不妊治療とホルモン(5)~成長ホルモン
近年の日本において女性の活躍は目覚ましいものがあり、今や男性だから女性だからという枠にとらわれることは減りつつあります。
しかしながら、それに伴い女性が持つ悩みは深くなってきているのではないでしょうか。
例えば、顕著なのが結婚や子供を産むタイミング。これらも含めて実際に、自分の意思だけでは決めにくい事柄が増えてきているのです。
子育て環境の不自由さも相まって、妊娠出産の年齢は一昔前より格段に上がっています。当然、年齢の上昇とともに、外見だけではなく身体の機能も低下し始めている時期でもあるのです。
若返りとまではいかなくとも、少しでも老化を防いで生殖機能を維持させたい。その願いを、成長ホルモンが叶えてくれるかもしれません。
● 成長ホルモンとは?
みなさんは成長ホルモンと聞いて、どんなイメージをもちますか?
子供が成長していく過程で活発に分泌され、身長を伸ばすような役割を果たしていると捉えている方が多いのではないでしょうか。
もちろん、それは正解です。ですが、それだけではありません。
実は、成長ホルモンは大人でも分泌され、非常に重要な役割を果たしているのです。
成人における成長ホルモンの働きは主に、損傷した組織の修復やそれによって得られる免疫力の向上、老化予防などです。
つまり、若々しく健康な状態の維持に貢献しているホルモンだといえるでしょう。
私たちにとって必要不可欠な成長ホルモンですが、十分な分泌量を確保には“睡眠”がカギを握っています。
睡眠時、特により深い眠りであるノンレム睡眠時は成長ホルモン分泌のゴールデンタイムであり、この時間をしっかりと確保できていなければその恩恵に預かることができません。
つまり、他の記事でも触れていますが、太陽の動きに逆らって日が沈んでからの活発な行動は、ホルモンバランスの崩れを招いてしまうのです。
● 不妊治療と成長ホルモン
成長ホルモンの分泌は、妊娠するために必要なFSH(卵胞刺激ホルモン)やLH(黄体刺激ホルモン)、そして、それらに刺激を受けた卵胞ホルモン(エストロゲン)の分泌を促します。

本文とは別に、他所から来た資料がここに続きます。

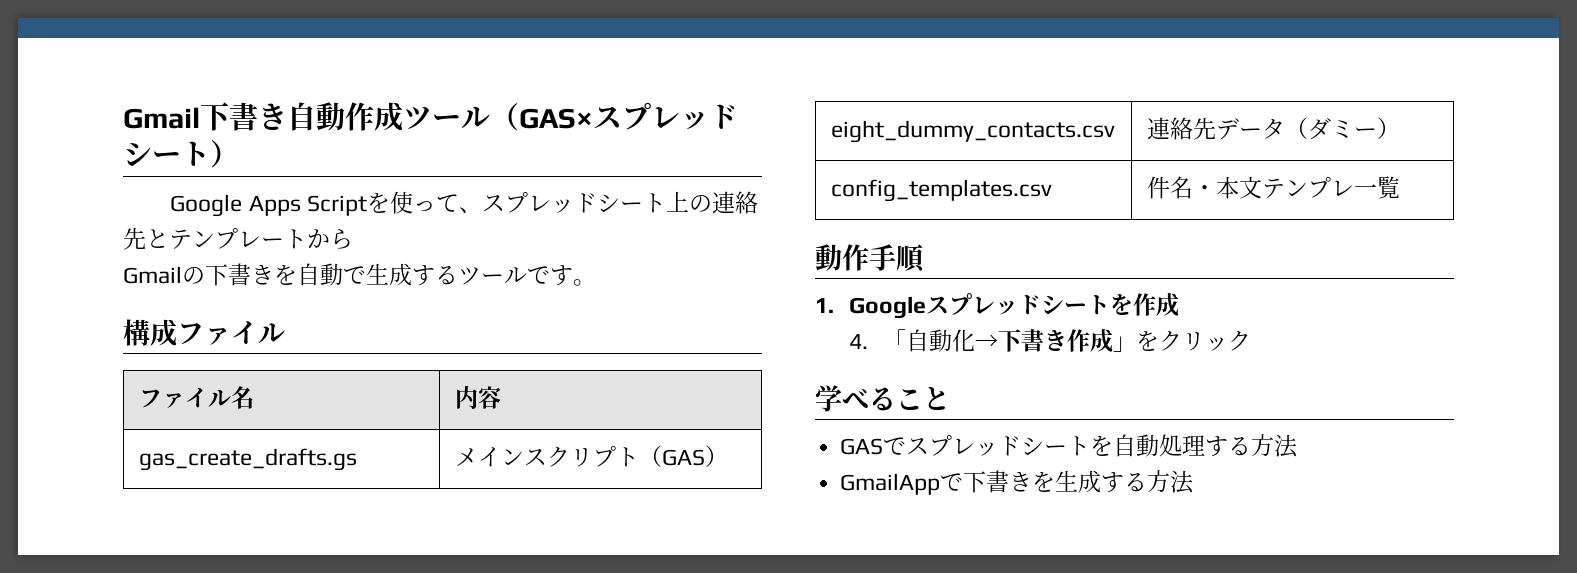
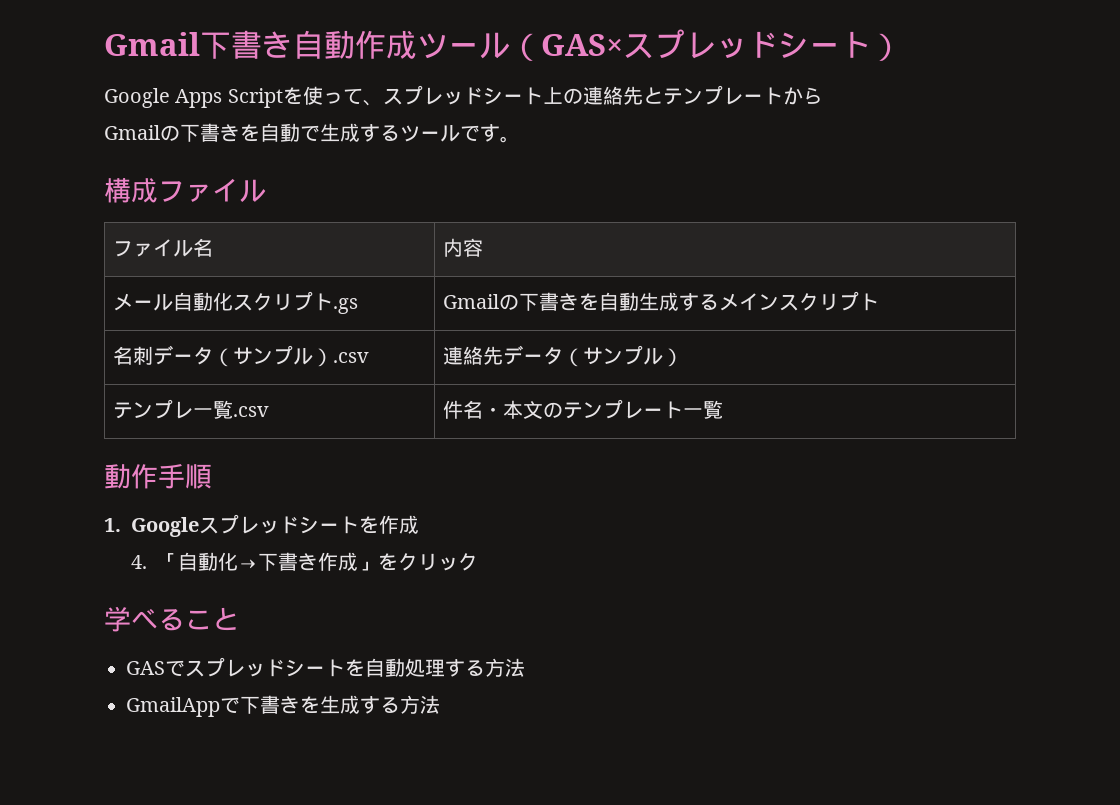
- gas_create_drafts.gs | メインスクリプト（GAS）
- eight_dummy_contacts.csv | 連絡先データ（ダミー）
- config_templates.csv | 件名・本文テンプレ一覧
+ メール自動化スクリプト.gs | Gmailの下書きを自動生成するメインスクリプト
+ 名刺データ（サンプル）.csv | 連絡先データ（サンプル）
+ テンプレ一覧.csv | 件名・本文のテンプレート一覧

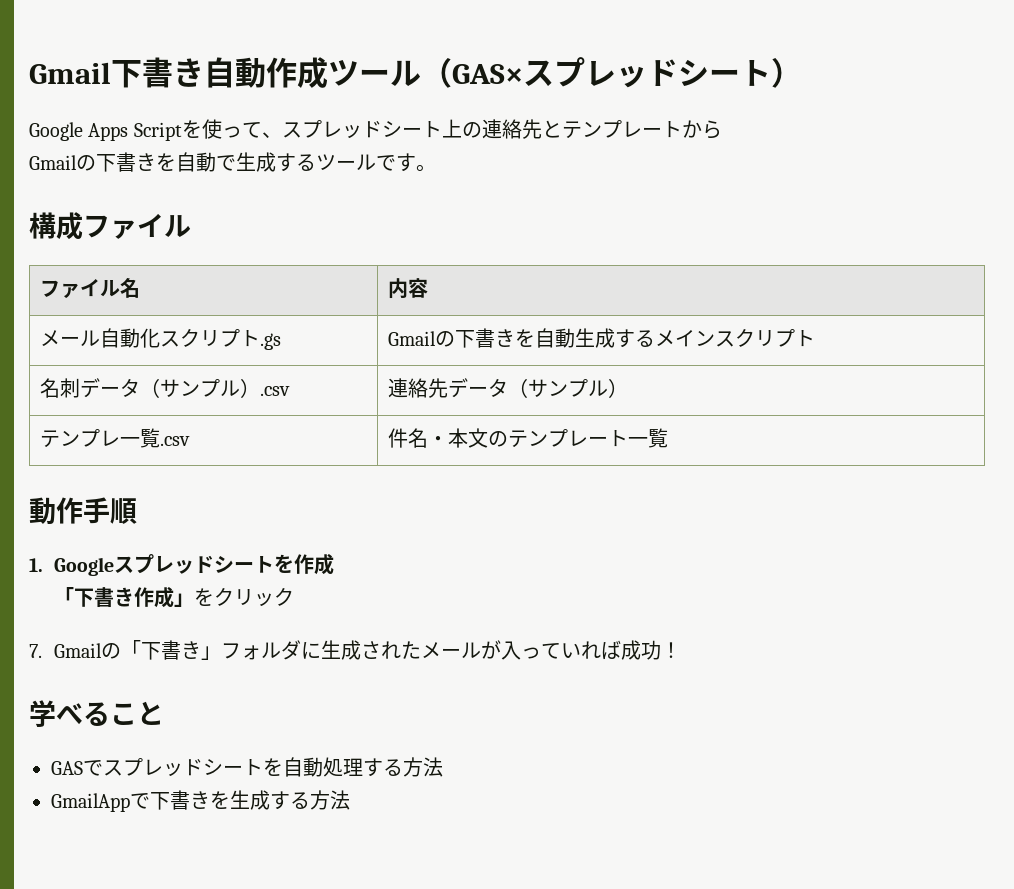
- 4.「自動化→下書き作成」をクリック
+ 「下書き作成」をクリック
+ 7. Gmailの「下書き」フォルダに生成されたメールが入っていれば成功！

これらのホルモンが活発に分泌されることで、妊娠に関連するホルモンの活性化につながるのです。
また、人生を少し遡って、小学校の高学年頃から始まる第二次性微期を思い返してみてください。夜更かしばかりせずに早寝早起きを実行していたでしょうか。
第二次性微期というのは、男女ともに生殖期間を成熟させる大切な時期です。この時期の睡眠の質や量は、それ以降の生殖器官の機能に影響を及ぼす可能性も孕んでいるのです。
この成長ホルモン、若い時には活発に分泌されていますが、残念ながら、30代40代と年齢を重ねるに従って徐々に減少していきます。
ですが、規則正しい生活や十分な睡眠、バランスのとれた食事は分泌低下を緩やかにさせることができます。
バランスの良い食事にはぜひ、アミノ酸のひとつであるアルギニンを取り入れたいものです。
このアルギニンは体内でも作られ成長ホルモンの分泌を促すのですが、やはり年齢と共にその量も低下します。従って、外から良質なアルギニンを含む食品を積極的に摂ることで、より良い効果が期待できます。
例えば、良質なタンパク質であるマグロの赤身やささみ、豆腐や納豆などの大豆製品はその代表です。それらを食すと同時に、余分な糖質や脂質は控えるようにしましょう。